The lack of knowledge and awareness about deafness, as well as stigma against deafness, often leads to inadequate treatment. Deaf people in Bangladesh often attempt to hide their Deafness and may refuse to use hearing aids so as not to reveal their disability.

== Deaf associations ==

=== BNFD ===
The Bangladesh National Federation of the Deaf (BNFD) was founded in 1963 and is the oldest Disabled People's Organization (DPO) in Bangladesh. The organization's goal is to educate and train Deaf people throughout Bangladesh, advocate for their rights, and promote diversity in the Deaf and Hard of Hearing community. The BNFD is focused on establishing and improving schools for hearing and speech impaired people (including strengthening the already existing Dhaka Deaf High School), providing free vocational training for Deaf people, teaching sign language, and creating a hostel for Deaf students. BNFD is supported by the government of Bangladesh, the Bangladesh National Social Welfare Council, the World Federation of the Deaf (WFD)—of which BNFD is also a member—and the Norwegian Association of the Deaf.

=== CDD ===
The Centre for Disability in Development, established in 1996, is a non-profit organization that advocates for inclusivity for people with disabilities. CDD's mission is to provide supports for people with disabilities so that they can participate in mainstream society, as well as to educate the general public about the importance of inclusivity for people with disabilities.

=== SDSL ===
The Society of the Deaf and Sign Language Users (SDSL) was founded in 2008 with the mission of advocating for sign language users in Bangladesh. The SDSL aims for Bangla Sign Language users to receive the same access to information and resources as hearing people, and for all Deaf children to receive education in sign language. The SDSL also advocates for more accessibility for sign language users in the media, particularly through the use of qualified television interpreters.

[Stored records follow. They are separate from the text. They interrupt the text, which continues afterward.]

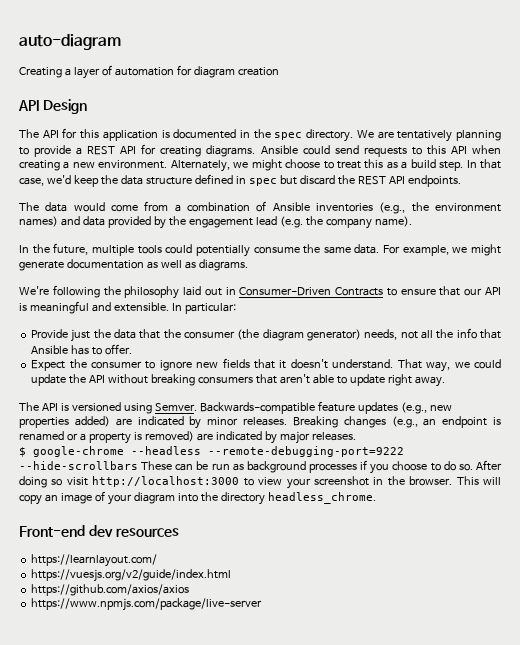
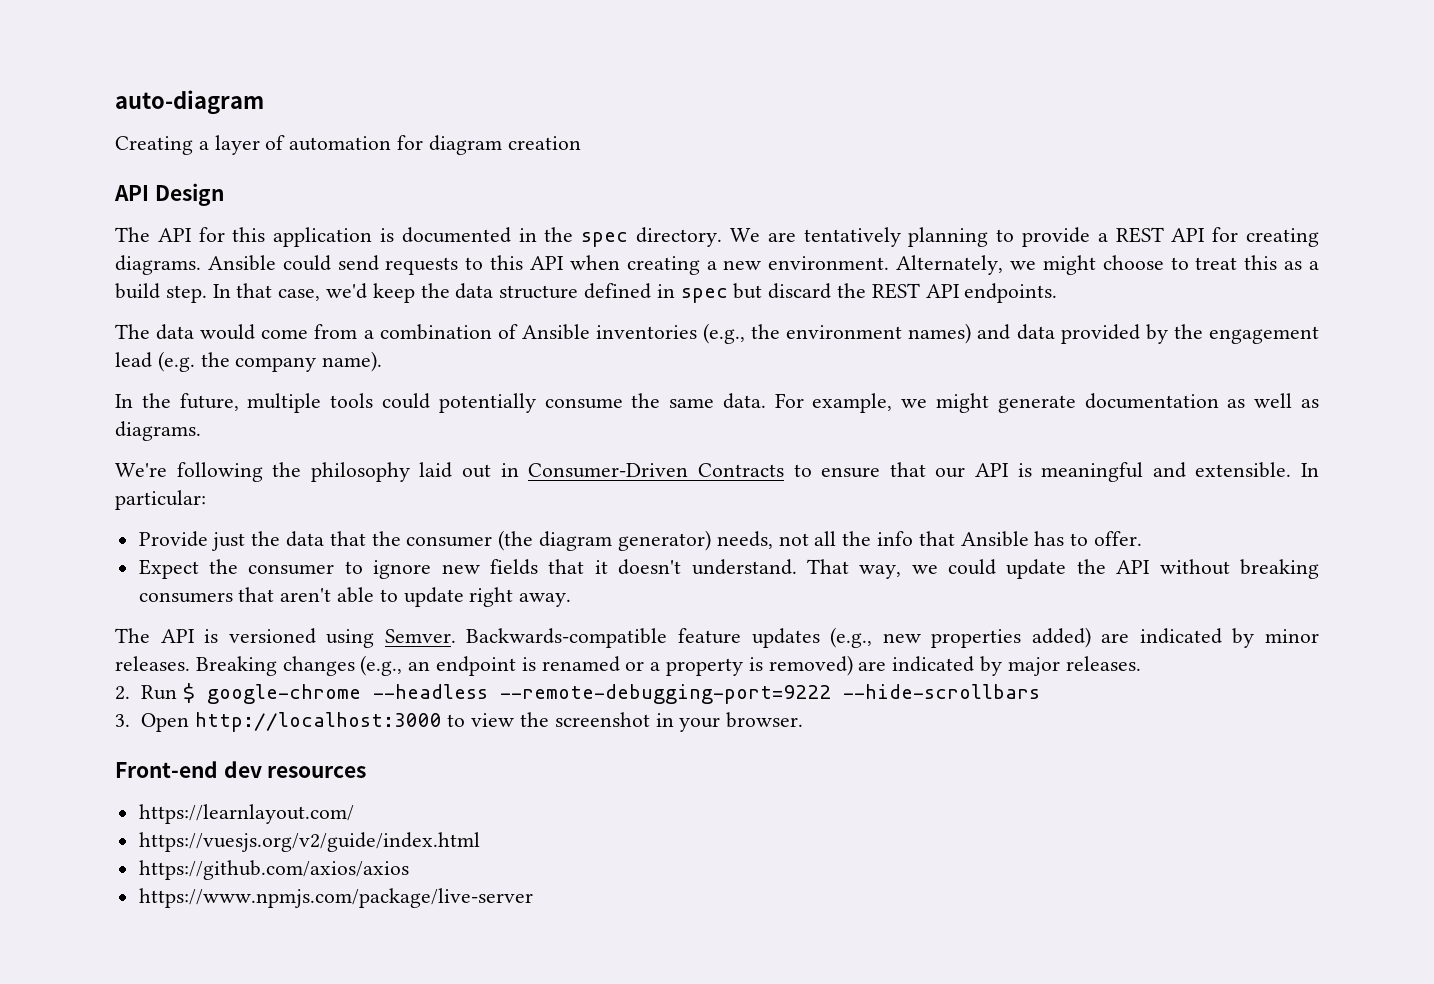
(356, 436) none -> [115,685,177,700] 2. Run
[141,460,503,474] [19,476,88,488] These can be run as background processes if you choose to do so. After doing so visit -> [115,713,189,732] // 3. Open
[286,478,311,489] your -> [519,712,549,727] the
[387,476,405,486] the -> [679,717,721,732] your
[456,476,502,485] [19,491,376,505] This will copy an image of your diagram into the directory headless_chrome. -> (804, 720) none

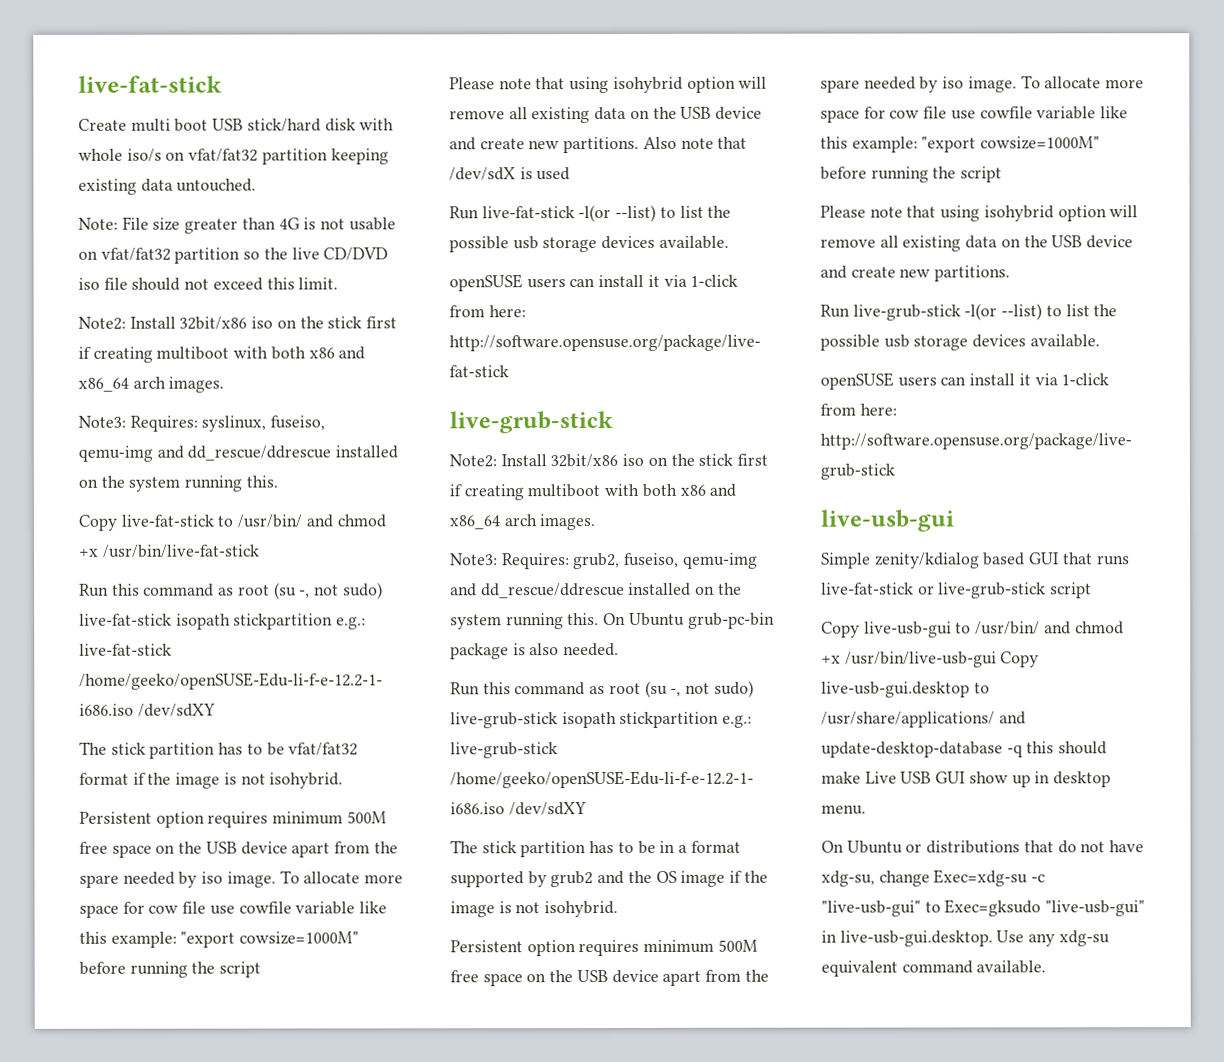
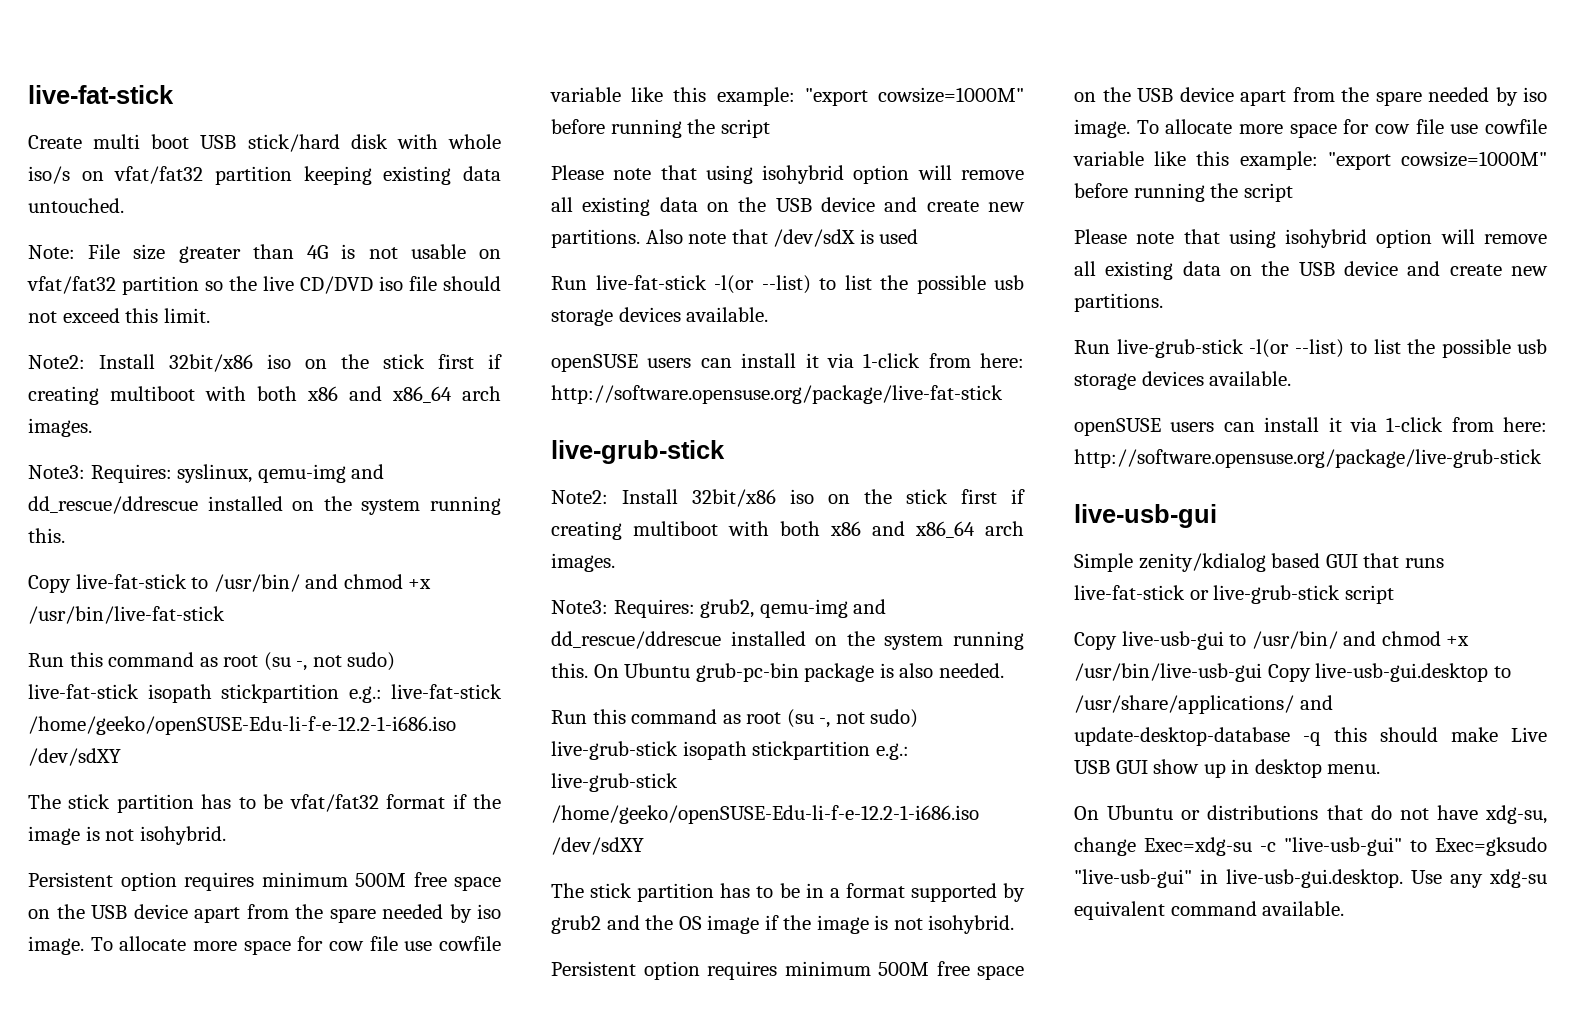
[270,415,326,431] fuseiso, -> (253, 473) none
[624,552,680,568] fuseiso, -> (755, 608) none

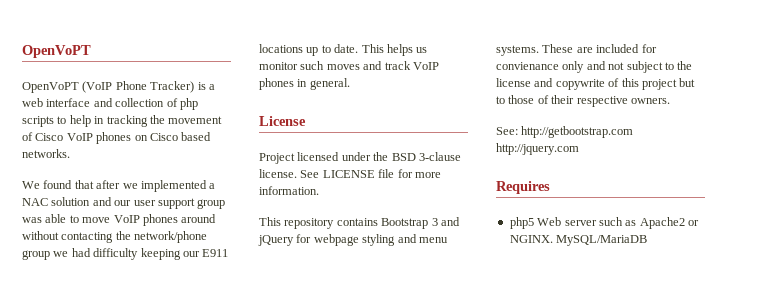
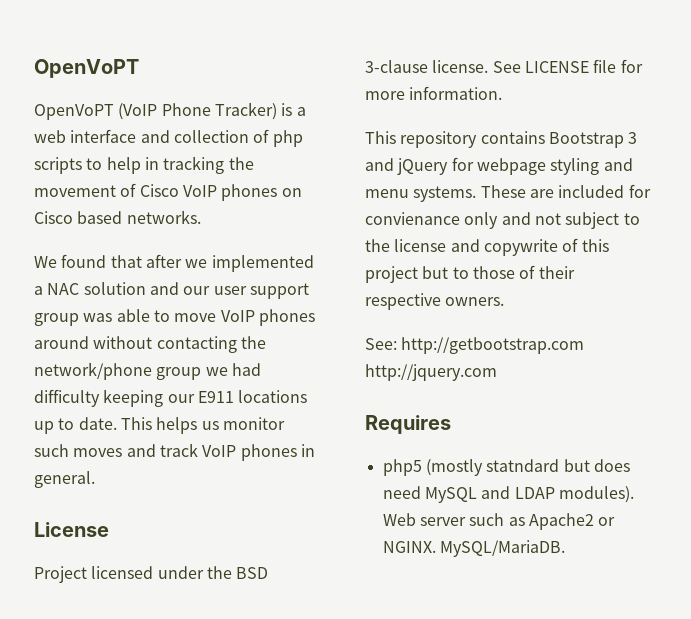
(534, 223) none -> [425,459,630,476] [382,486,634,503] (mostly statndard but does need MySQL and LDAP modules).
[556,235,648,246] MySQL/MariaDB -> [439,540,565,557] MySQL/MariaDB.

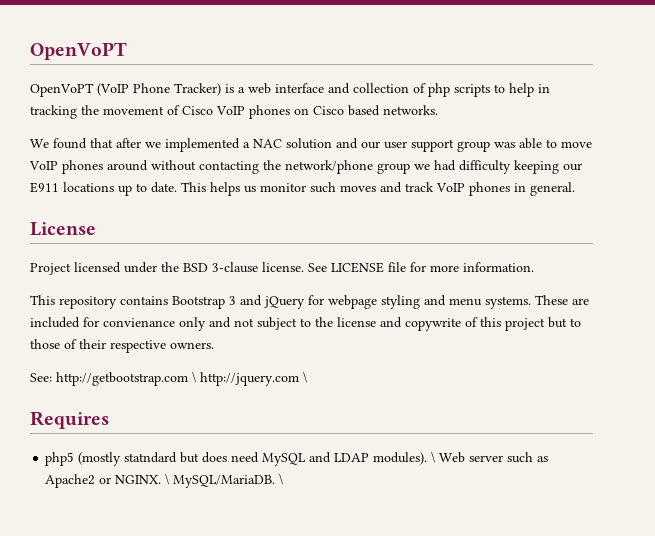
(585, 345) none -> [192,371,196,383] \
(497, 372) none -> [303,371,307,383] \
(634, 494) none -> [431,451,436,463] \
[439,540,565,557] MySQL/MariaDB. -> [165,473,284,488] \ MySQL/MariaDB. \

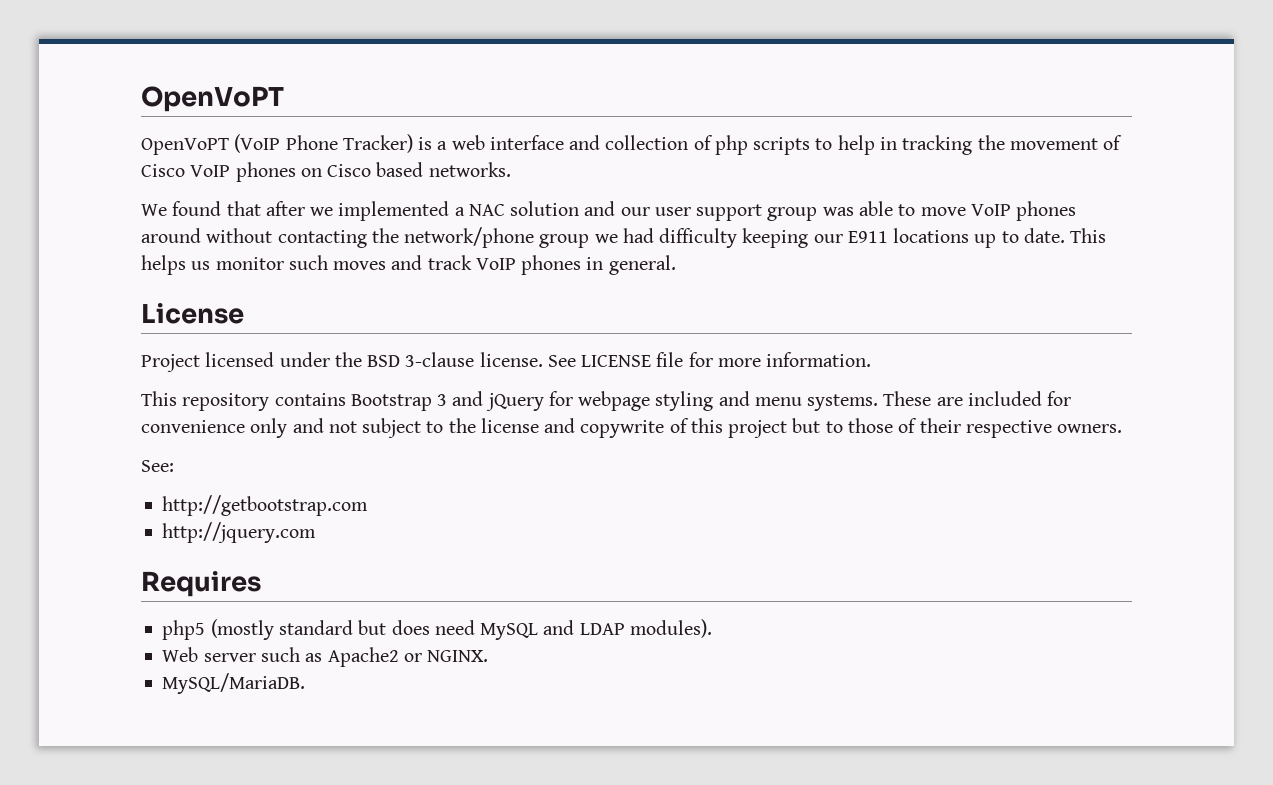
[103,318,175,327] convienance -> [141,420,245,433] convenience
(52, 377) none -> (174, 466) //
[192,371,196,383] \ -> (369, 505) //
[303,371,307,383] \ -> (317, 532) none
[124,452,178,463] statndard -> [278,620,353,635] standard
[431,451,436,463] \ -> (712, 628) //
[165,473,284,488] \ MySQL/MariaDB. \ -> [162,673,306,694] // MySQL/MariaDB.

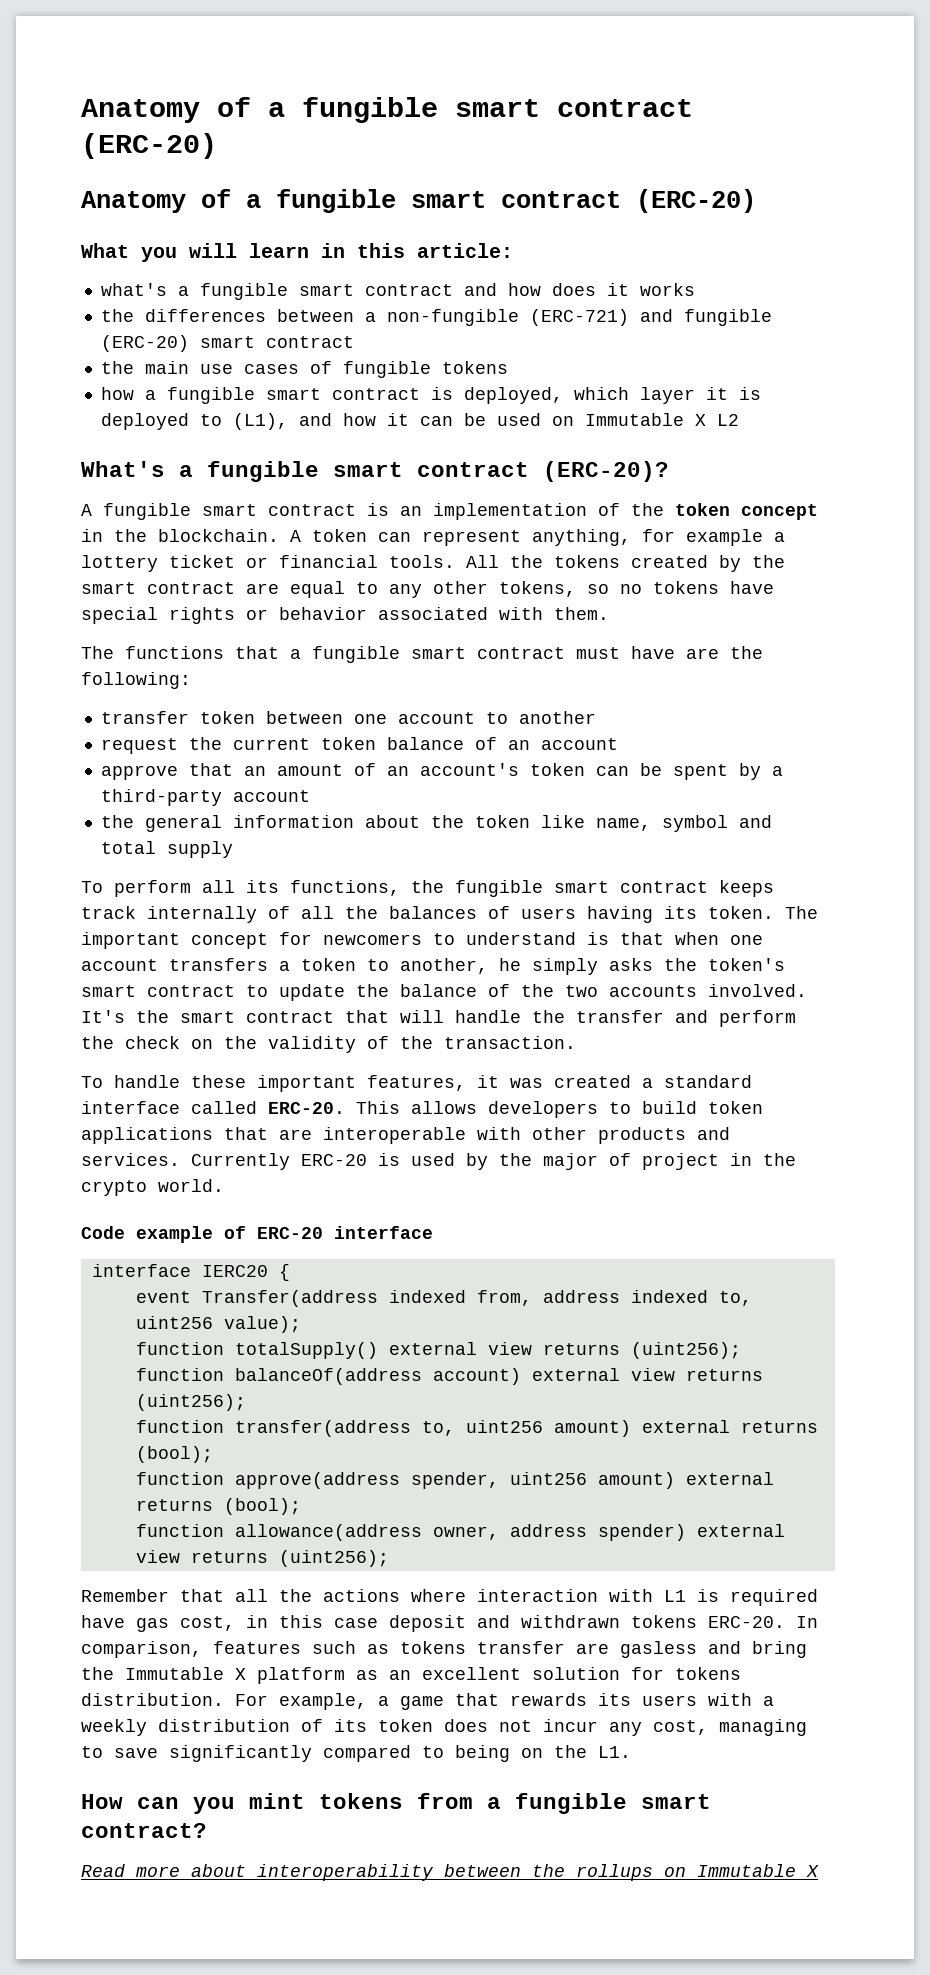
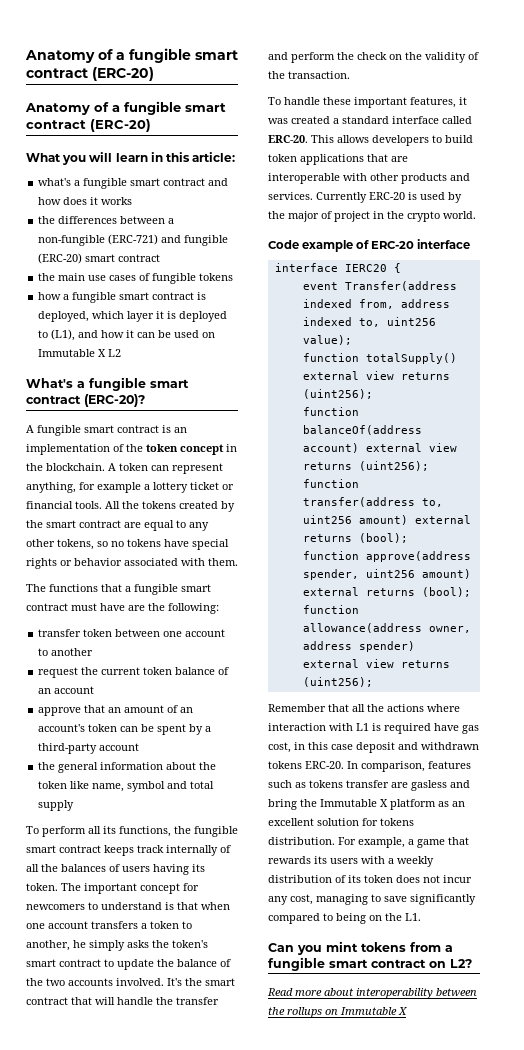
[81,1794,179,1809] How can -> [268,943,294,952] Can
[81,1823,207,1838] contract? -> [371,959,472,968] contract on L2?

=== Sound Hearing by 2030 ===
Sound Hearing by 2030 is an initiative proposed by the World Health Organization to eliminate 90% of deafness and hearing impairment in Bangladesh by the year 2030. This would be achieved though programs for early detection and treatment of hearing loss, programs to train medical professionals in hearing loss, and programs to spread community awareness and involvement.